Before-and-after page screenshots
..........

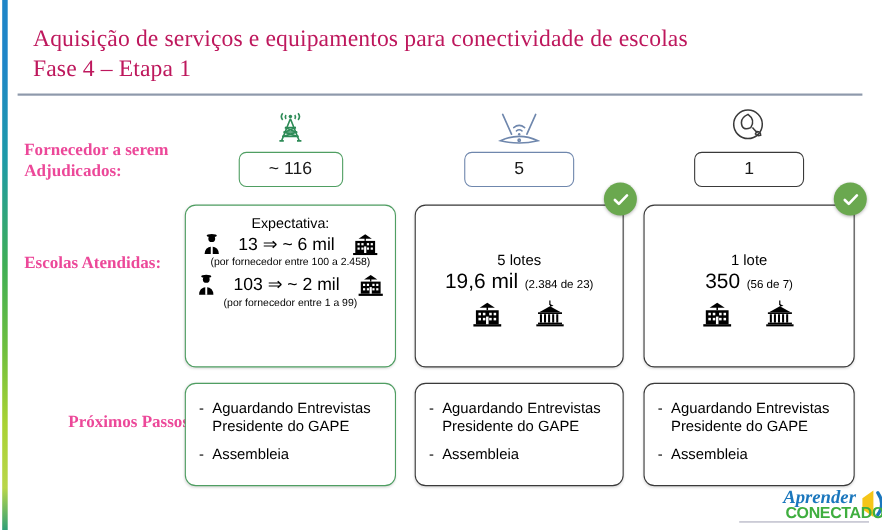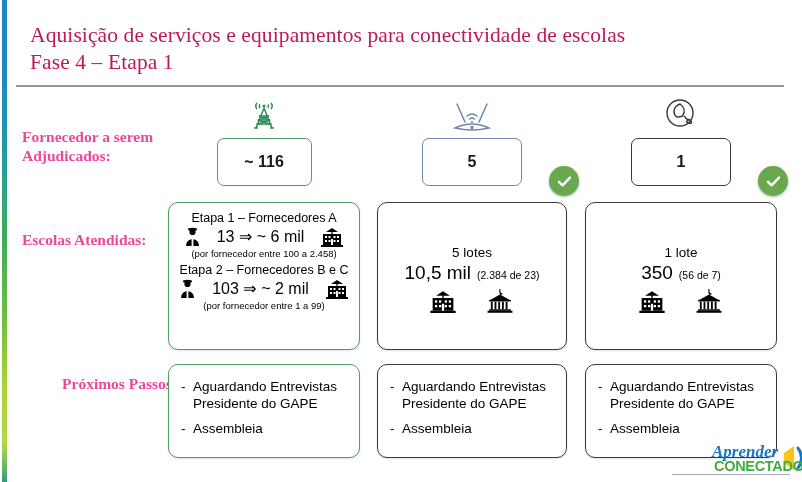--- a/index.html
+++ b/index.html
@@ -55,10 +55,10 @@
   }
 
   .count-box {
-    margin: 4px auto 0; width: 95px; height: 48px;
+    margin: 4px auto 0; width: 95px; height: 32px;
     border-radius: 7px; background: #fff;
     display: flex; align-items: center; justify-content: center;
-    font-size: 16px; color: #1a1a1a; font-weight: bold;
+    font-size: 16px; color: #1a1a1a;
   }
   #col-0 .count-box { border: 1.4px solid #4f9e62; }
   #col-1 .count-box { border: 1.4px solid #6f87ad; width: 100px; }

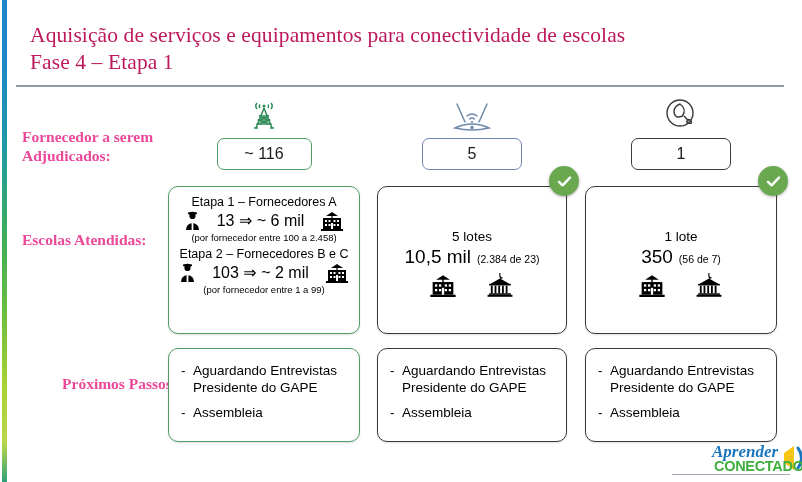--- a/index.html
+++ b/index.html
@@ -144,6 +144,7 @@
   <div class="count-box">~ 116</div>
 
   <div class="card green-border" id="card-attend-0">
+    <div class="exp-title">Expectativa:</div>
     <div class="exp-sub">Etapa 1 – Fornecedores A</div>
     <div class="exp-line">
       <svg width="19" height="21" viewBox="0 0 19 21">

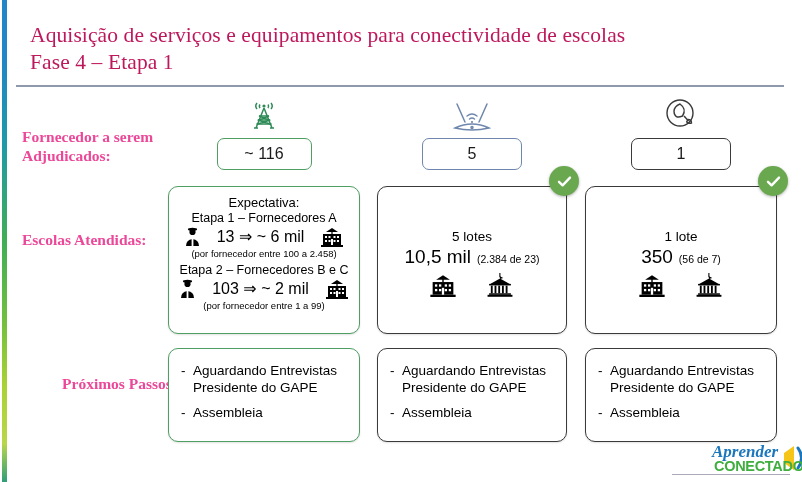--- a/index.html
+++ b/index.html
@@ -145,7 +145,6 @@
 
   <div class="card green-border" id="card-attend-0">
     <div class="exp-title">Expectativa:</div>
-    <div class="exp-sub">Etapa 1 – Fornecedores A</div>
     <div class="exp-line">
       <svg width="19" height="21" viewBox="0 0 19 21">
           <g fill="#000">

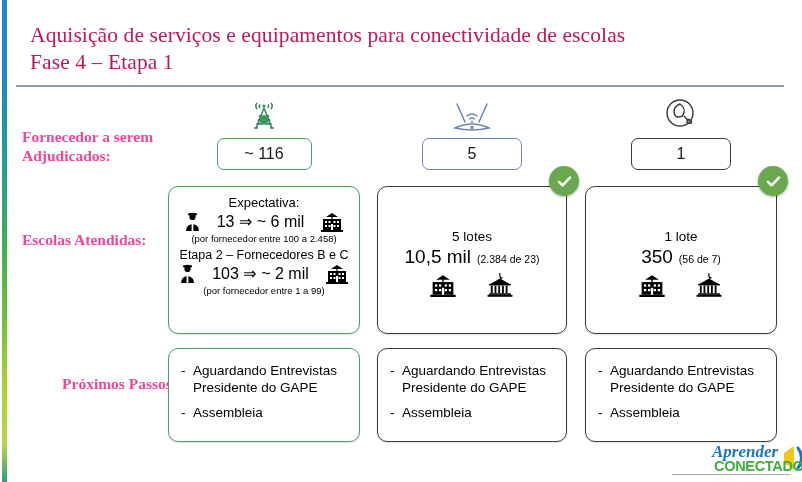--- a/index.html
+++ b/index.html
@@ -176,7 +176,6 @@
         </svg>
     </div>
     <div class="exp-note">(por fornecedor entre 100 a 2.458)</div>
-    <div class="exp-sub">Etapa 2 – Fornecedores B e C</div>
     <div class="exp-line">
       <svg width="19" height="21" viewBox="0 0 19 21">
           <g fill="#000">

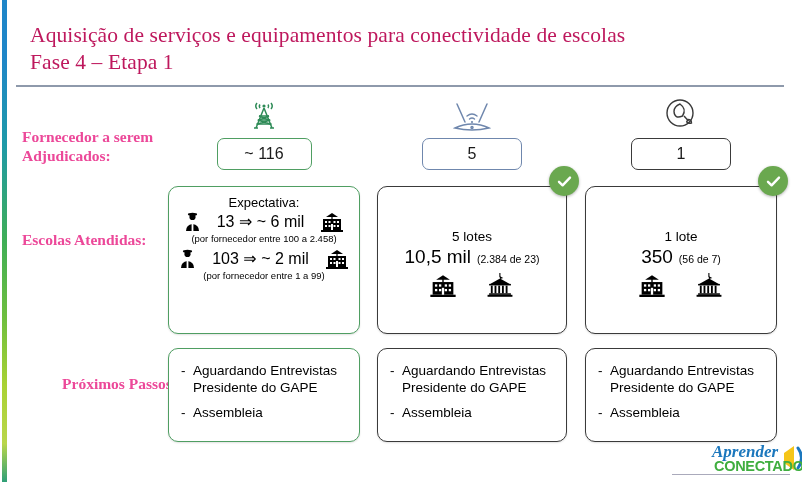--- a/index.html
+++ b/index.html
@@ -241,7 +241,7 @@
     <div class="att-c">
       <div class="att-lotes">5 lotes</div>
       <div class="att-main-row">
-        <span class="att-big">10,5 mil</span>
+        <span class="att-big">19,6 mil</span>
         <span class="att-paren">(2.384 de 23)</span>
       </div>
       <div class="att-icons">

..........

Output the entries verbatim, skipping images.

--- a/index.html
+++ b/index.html
@@ -55,10 +55,10 @@
   }
 
   .count-box {
-    margin: 4px auto 0; width: 95px; height: 48px;
+    margin: 4px auto 0; width: 95px; height: 32px;
     border-radius: 7px; background: #fff;
     display: flex; align-items: center; justify-content: center;
-    font-size: 16px; color: #1a1a1a; font-weight: bold;
+    font-size: 16px; color: #1a1a1a;
   }
   #col-0 .count-box { border: 1.4px solid #4f9e62; }
   #col-1 .count-box { border: 1.4px solid #6f87ad; width: 100px; }

--- a/index.html
+++ b/index.html
@@ -144,6 +144,7 @@
   <div class="count-box">~ 116</div>
 
   <div class="card green-border" id="card-attend-0">
+    <div class="exp-title">Expectativa:</div>
     <div class="exp-sub">Etapa 1 – Fornecedores A</div>
     <div class="exp-line">
       <svg width="19" height="21" viewBox="0 0 19 21">

--- a/index.html
+++ b/index.html
@@ -145,7 +145,6 @@
 
   <div class="card green-border" id="card-attend-0">
     <div class="exp-title">Expectativa:</div>
-    <div class="exp-sub">Etapa 1 – Fornecedores A</div>
     <div class="exp-line">
       <svg width="19" height="21" viewBox="0 0 19 21">
           <g fill="#000">

--- a/index.html
+++ b/index.html
@@ -176,7 +176,6 @@
         </svg>
     </div>
     <div class="exp-note">(por fornecedor entre 100 a 2.458)</div>
-    <div class="exp-sub">Etapa 2 – Fornecedores B e C</div>
     <div class="exp-line">
       <svg width="19" height="21" viewBox="0 0 19 21">
           <g fill="#000">

--- a/index.html
+++ b/index.html
@@ -241,7 +241,7 @@
     <div class="att-c">
       <div class="att-lotes">5 lotes</div>
       <div class="att-main-row">
-        <span class="att-big">10,5 mil</span>
+        <span class="att-big">19,6 mil</span>
         <span class="att-paren">(2.384 de 23)</span>
       </div>
       <div class="att-icons">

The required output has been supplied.